Not that I can think of.
However, I just upgraded the server to new hardware (faster cpu,
bigger disks) and the problem seems to be gone now...
I probably should try ltracing rpc.mountd to look at the execution
time of blk_id_probe_all_new again, just in case it's still
excessive, but the faster CPU might compensate for that.

Hmm, no... Seems fine now:
14:41:50.754679 blkid_probe_all_new(0x8063810, 0x805c940, 34, 17,
0xf7ef4023) = 0
14:41:51.094040 __xstat64(3, "/home/ranma/mail", 0xffe7ef94) = 0

I also noticed that while I had upgraded nfs-kernel-server I was
still using an older version of libblkid1.  Maybe that upgrade fixed
it.

Anyway, I should be able to boot up the old components to do some
tests with them...  Maybe it's a timing problem that only shows up
on slow CPUs? (PentiumIII 800MHz vs.
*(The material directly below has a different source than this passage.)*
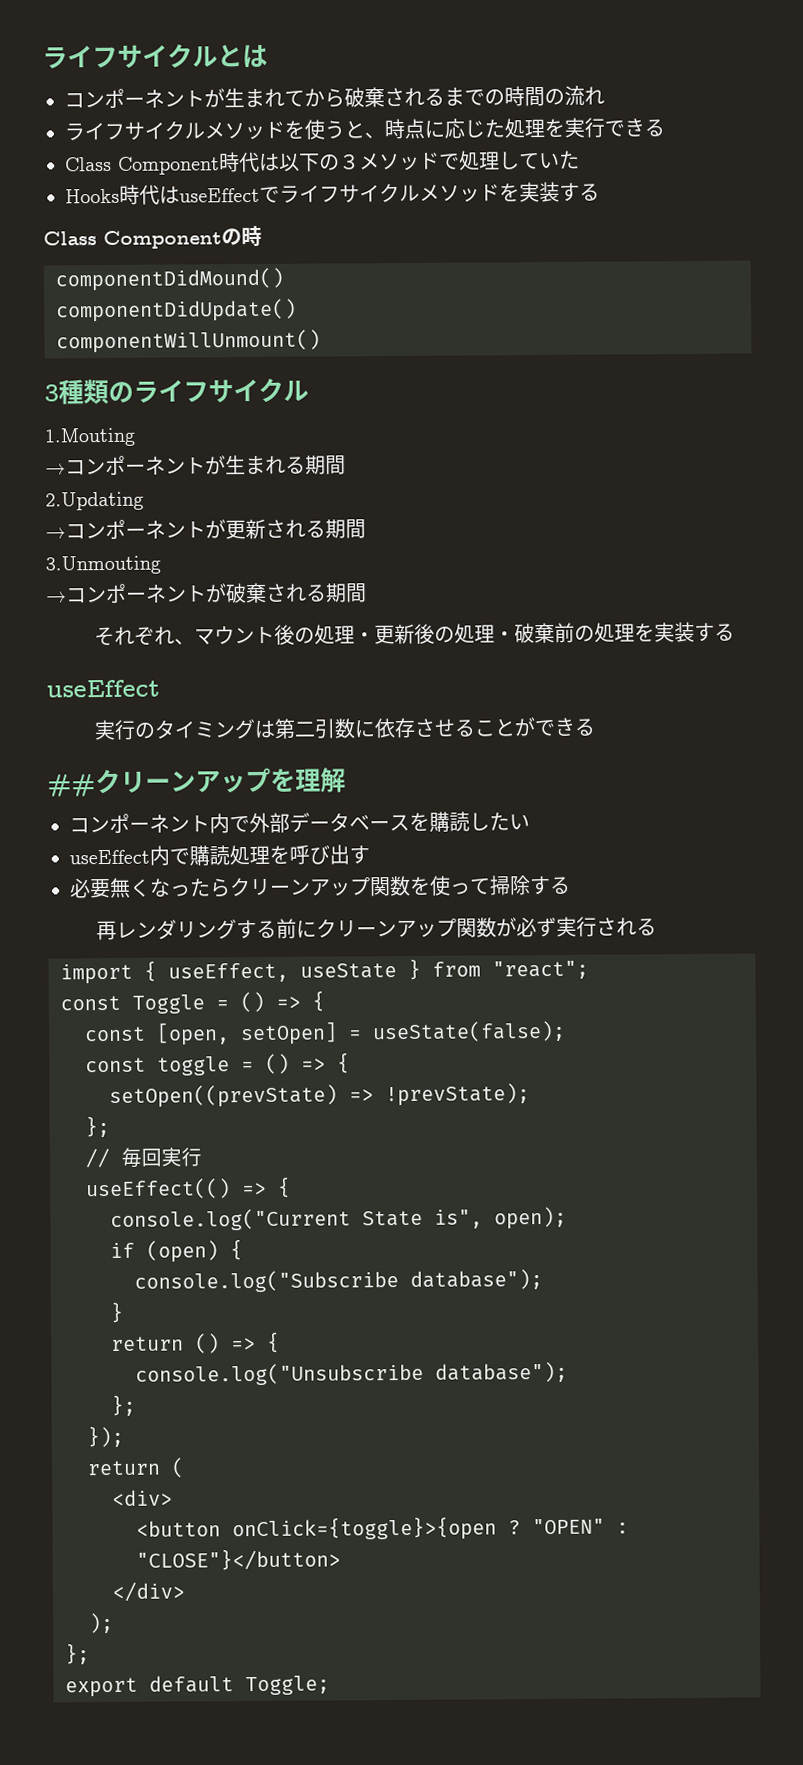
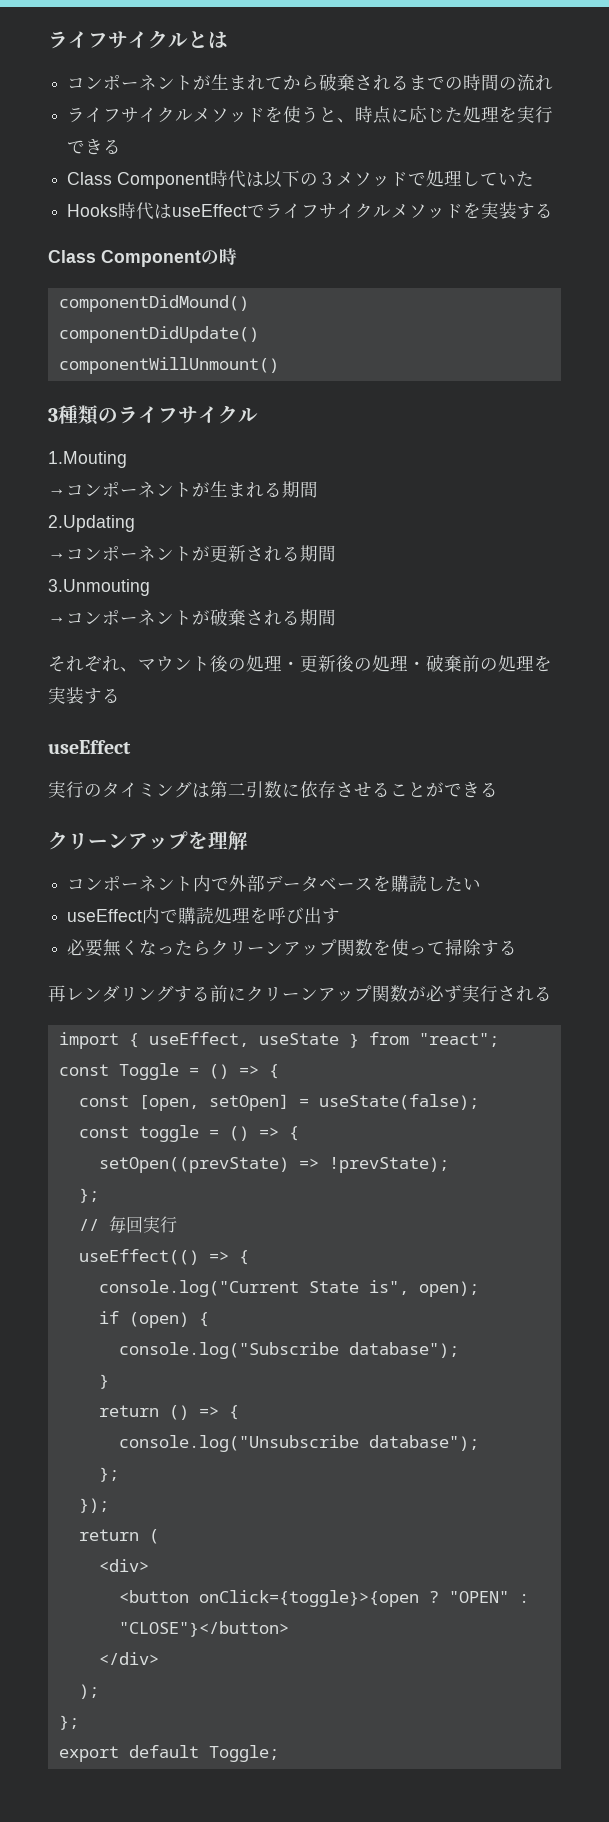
[47,774,96,797] ## -> (498, 789) none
Athlon64 3200+)

-- 
Tobias  PGP: http://9ac7e0bc.uguu.de
このメールは十割再利用されたビットで作られています。


-- 
To UNSUBSCRIBE, email to [EMAIL PROTECTED]
with a subject of "unsubscribe". Trouble? Contact [EMAIL PROTECTED]



Bug#426571: nfs-kernel-server: Frequent "can't read superblock", rpc.mountd spinning at 100% CPU

2007-06-02 Thread Tobias Diedrich
Tobias Diedrich wrote:
> Steinar H. Gunderson wrote:
> > On Tue, May 29, 2007 at 07:21:33PM +0200, Tobias Diedrich wrote:
> > > After upgrading nfs-kernel-server to a new testing version,
> > > nfs started behaving erratically. Upgrade to newest unstable version did
> > > not help.
> > 
> > Hm, that's odd. Could you please take it upstream? [EMAIL PROTECTED]
> > should probably be able to help you.
> > 
> > > [blkid_probe_all_new taking _really long_]
> > 
> > That's a bit odd, too. :-)
> > 
> > > blk_id_probe_all_new seems to scan /proc/partitions and the do some
> > > probeing on the devices?
> > 
> > Mm. I take it you don't have any really weird devices attached that could be
> > responsible for the slowdown?
> 
> Not that I can think of.
> However, I just upgraded the server to new hardware (faster cpu,
> bigger disks) and the problem seems to be gone now...
> I probably should try ltracing rpc.mountd to look at the execution
> time of blk_id_probe_all_new again, just in case it's still
> excessive, but the faster CPU might compensate for that.
> 
> Hmm, no... Seems fine now:
> 14:41:50.754679 blkid_probe_all_new(0x8063810, 0x805c940, 34, 17,
> 0xf7ef4023) = 0
> 14:41:51.094040 __xstat64(3, "/home/ranma/mail", 0xffe7ef94) = 0
> 
> I also noticed that while I had upgraded nfs-kernel-server I was
> still using an older version of libblkid1.  Maybe that upgrade fixed
> it.
> 
> Anyway, I should be able to boot up the old components to do some
> tests with them...  Maybe it's a timing problem that only shows up
> on slow CPUs? (PentiumIII 800MHz vs. Athlon64 3200+)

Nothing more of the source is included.